__WHAT THE TASK REQUIRES__. Your answer is a copy of every line in the records where "font" appears.

[Recorded data]
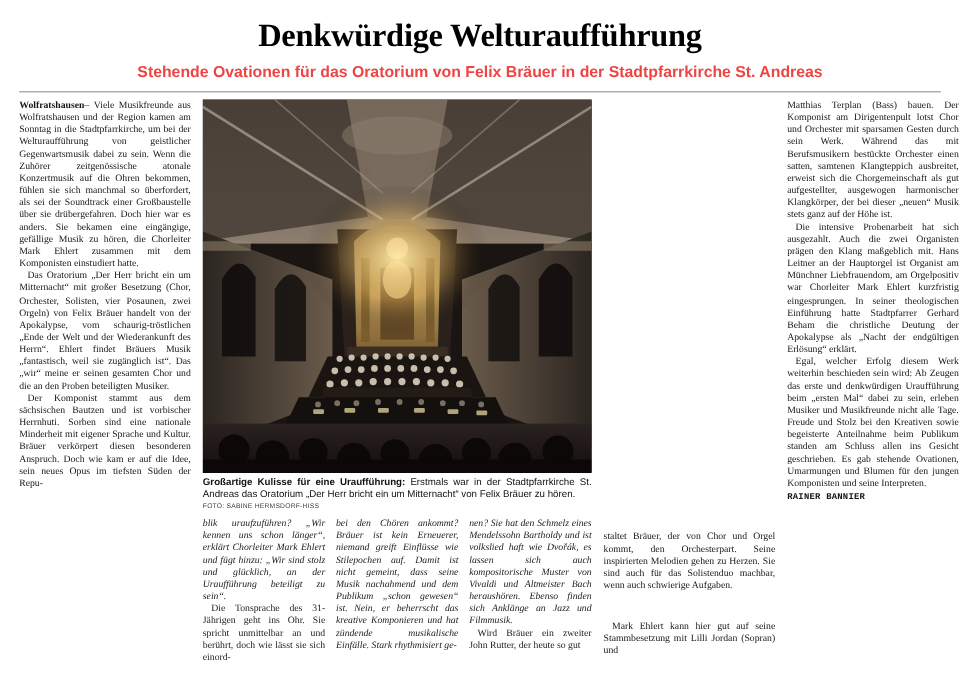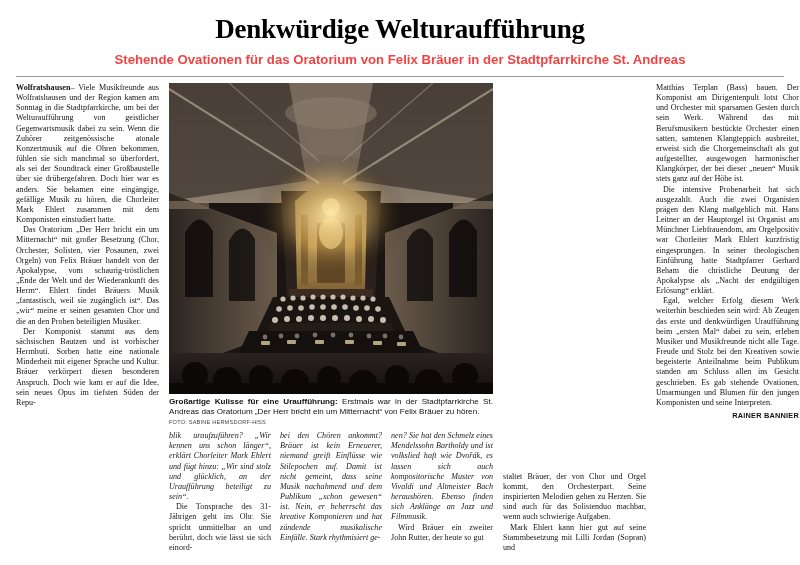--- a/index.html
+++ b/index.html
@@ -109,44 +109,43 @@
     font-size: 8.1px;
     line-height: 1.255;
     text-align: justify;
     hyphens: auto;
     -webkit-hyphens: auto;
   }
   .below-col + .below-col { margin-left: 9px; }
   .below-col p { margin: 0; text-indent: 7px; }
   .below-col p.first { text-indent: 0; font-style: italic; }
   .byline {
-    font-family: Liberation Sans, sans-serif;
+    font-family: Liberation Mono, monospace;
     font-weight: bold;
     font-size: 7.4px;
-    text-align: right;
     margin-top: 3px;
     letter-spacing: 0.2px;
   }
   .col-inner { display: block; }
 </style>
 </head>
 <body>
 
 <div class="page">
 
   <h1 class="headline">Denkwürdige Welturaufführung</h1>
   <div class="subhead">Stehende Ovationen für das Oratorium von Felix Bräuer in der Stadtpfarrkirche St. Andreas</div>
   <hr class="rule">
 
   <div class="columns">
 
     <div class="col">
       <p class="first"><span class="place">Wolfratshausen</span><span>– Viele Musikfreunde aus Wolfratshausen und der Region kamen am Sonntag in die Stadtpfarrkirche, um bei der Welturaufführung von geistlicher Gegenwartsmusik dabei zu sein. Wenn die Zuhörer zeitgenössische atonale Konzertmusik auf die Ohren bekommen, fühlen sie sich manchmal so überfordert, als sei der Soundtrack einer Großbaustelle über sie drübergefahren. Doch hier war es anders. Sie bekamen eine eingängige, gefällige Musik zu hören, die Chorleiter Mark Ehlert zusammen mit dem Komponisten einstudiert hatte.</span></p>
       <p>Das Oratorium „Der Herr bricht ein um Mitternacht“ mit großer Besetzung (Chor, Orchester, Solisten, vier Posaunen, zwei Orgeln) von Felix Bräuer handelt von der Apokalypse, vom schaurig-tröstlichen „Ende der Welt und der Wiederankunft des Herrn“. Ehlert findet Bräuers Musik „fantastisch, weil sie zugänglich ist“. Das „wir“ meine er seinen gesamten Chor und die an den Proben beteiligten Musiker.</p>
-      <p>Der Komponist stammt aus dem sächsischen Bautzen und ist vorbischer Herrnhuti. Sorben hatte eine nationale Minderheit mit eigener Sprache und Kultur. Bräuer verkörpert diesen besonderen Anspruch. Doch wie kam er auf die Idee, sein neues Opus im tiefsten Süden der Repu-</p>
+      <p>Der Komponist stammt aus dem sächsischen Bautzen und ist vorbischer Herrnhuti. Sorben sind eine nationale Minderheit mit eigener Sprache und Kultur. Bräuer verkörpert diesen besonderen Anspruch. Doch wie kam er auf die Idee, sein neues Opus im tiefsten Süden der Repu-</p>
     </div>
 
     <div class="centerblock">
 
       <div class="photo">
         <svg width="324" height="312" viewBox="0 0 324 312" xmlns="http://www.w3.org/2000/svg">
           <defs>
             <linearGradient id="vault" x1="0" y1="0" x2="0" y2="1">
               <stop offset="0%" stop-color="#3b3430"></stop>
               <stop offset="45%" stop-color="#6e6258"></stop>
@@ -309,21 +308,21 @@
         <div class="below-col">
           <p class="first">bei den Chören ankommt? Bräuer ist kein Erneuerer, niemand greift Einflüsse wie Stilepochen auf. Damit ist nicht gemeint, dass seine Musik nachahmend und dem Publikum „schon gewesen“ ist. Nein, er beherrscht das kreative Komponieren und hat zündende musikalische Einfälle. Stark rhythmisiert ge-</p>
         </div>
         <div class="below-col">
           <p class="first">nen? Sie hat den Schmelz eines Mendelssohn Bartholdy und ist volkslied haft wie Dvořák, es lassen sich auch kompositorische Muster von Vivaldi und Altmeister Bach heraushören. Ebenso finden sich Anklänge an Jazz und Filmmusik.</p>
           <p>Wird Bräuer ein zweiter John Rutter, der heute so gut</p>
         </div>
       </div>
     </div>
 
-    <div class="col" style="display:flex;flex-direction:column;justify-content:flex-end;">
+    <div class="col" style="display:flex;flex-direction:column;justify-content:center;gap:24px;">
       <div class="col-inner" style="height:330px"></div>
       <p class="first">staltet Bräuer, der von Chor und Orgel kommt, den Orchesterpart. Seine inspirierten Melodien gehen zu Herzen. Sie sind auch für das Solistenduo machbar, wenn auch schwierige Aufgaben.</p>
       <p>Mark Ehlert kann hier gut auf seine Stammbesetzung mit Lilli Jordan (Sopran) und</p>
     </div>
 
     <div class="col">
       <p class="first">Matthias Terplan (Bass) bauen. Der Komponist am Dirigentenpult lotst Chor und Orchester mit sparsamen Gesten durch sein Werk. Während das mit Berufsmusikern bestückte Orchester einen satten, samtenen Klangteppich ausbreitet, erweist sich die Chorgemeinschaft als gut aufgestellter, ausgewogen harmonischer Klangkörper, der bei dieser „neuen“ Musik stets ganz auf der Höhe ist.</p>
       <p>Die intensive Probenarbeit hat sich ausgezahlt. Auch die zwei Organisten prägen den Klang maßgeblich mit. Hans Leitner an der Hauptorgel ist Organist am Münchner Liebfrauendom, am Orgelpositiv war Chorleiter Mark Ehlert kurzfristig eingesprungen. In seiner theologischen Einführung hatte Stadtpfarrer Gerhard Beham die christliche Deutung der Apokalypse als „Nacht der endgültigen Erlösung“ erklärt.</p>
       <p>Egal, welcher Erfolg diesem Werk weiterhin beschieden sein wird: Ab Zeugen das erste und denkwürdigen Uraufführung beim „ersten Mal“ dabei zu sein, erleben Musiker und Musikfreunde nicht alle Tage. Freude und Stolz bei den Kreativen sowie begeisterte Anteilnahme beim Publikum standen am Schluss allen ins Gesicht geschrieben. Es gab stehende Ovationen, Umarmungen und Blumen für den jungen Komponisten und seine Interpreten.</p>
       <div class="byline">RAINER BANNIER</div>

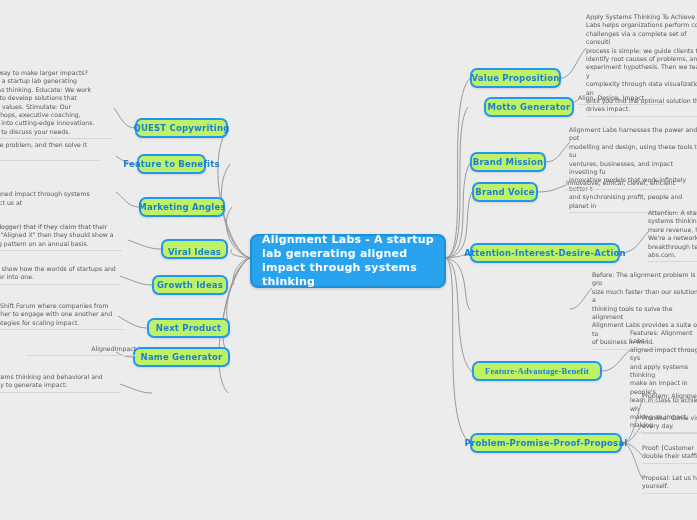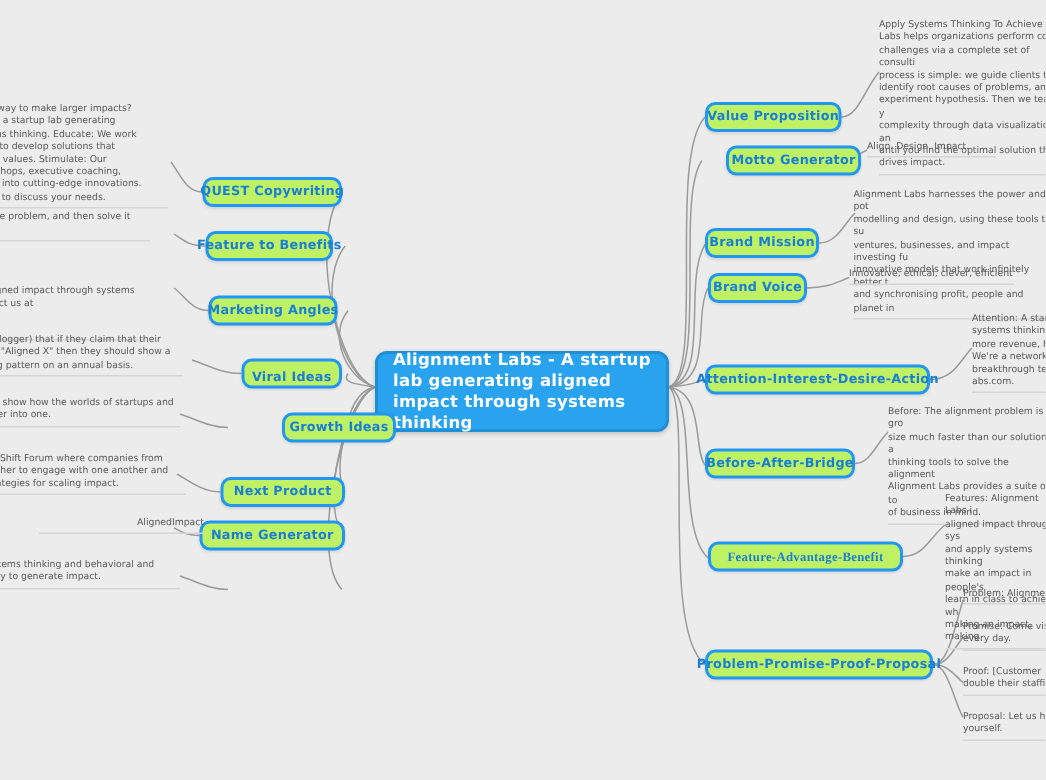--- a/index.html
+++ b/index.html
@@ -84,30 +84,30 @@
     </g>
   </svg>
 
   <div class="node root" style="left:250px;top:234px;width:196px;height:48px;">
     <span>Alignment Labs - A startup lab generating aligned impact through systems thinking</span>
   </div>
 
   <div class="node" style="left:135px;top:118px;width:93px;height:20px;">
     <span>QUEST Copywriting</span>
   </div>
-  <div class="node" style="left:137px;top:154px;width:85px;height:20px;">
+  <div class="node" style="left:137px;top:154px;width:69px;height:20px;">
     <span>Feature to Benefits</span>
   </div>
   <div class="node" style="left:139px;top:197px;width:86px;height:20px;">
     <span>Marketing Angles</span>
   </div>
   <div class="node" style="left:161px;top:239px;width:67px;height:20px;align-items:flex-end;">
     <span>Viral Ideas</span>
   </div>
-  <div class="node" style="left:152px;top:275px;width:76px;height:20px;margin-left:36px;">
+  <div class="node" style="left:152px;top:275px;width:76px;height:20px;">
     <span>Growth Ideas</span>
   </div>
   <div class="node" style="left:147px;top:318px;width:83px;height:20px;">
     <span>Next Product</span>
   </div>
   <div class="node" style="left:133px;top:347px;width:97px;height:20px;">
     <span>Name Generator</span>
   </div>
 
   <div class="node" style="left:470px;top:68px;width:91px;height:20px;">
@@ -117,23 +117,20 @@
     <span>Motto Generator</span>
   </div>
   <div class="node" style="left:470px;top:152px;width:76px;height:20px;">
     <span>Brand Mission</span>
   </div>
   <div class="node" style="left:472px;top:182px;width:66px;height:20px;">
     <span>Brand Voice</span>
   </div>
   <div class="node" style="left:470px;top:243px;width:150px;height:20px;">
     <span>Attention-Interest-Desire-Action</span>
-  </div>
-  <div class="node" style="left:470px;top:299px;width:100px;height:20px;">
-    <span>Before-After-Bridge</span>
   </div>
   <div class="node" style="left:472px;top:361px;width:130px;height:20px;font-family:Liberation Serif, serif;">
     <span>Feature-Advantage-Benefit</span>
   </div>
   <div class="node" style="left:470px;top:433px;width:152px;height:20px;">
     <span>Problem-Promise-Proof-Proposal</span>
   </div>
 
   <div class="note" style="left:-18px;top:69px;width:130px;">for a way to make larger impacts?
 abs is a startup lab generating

__RESPONSE BELOW__.
     font-size: 8.1px;
   .below-col p.first { text-indent: 0; font-style: italic; }
-    font-family: Liberation Sans, sans-serif;
+    font-family: Liberation Mono, monospace;
     font-weight: bold;
     font-size: 7.4px;
   <div class="node" style="left:472px;top:361px;width:130px;height:20px;font-family:Liberation Serif, serif;">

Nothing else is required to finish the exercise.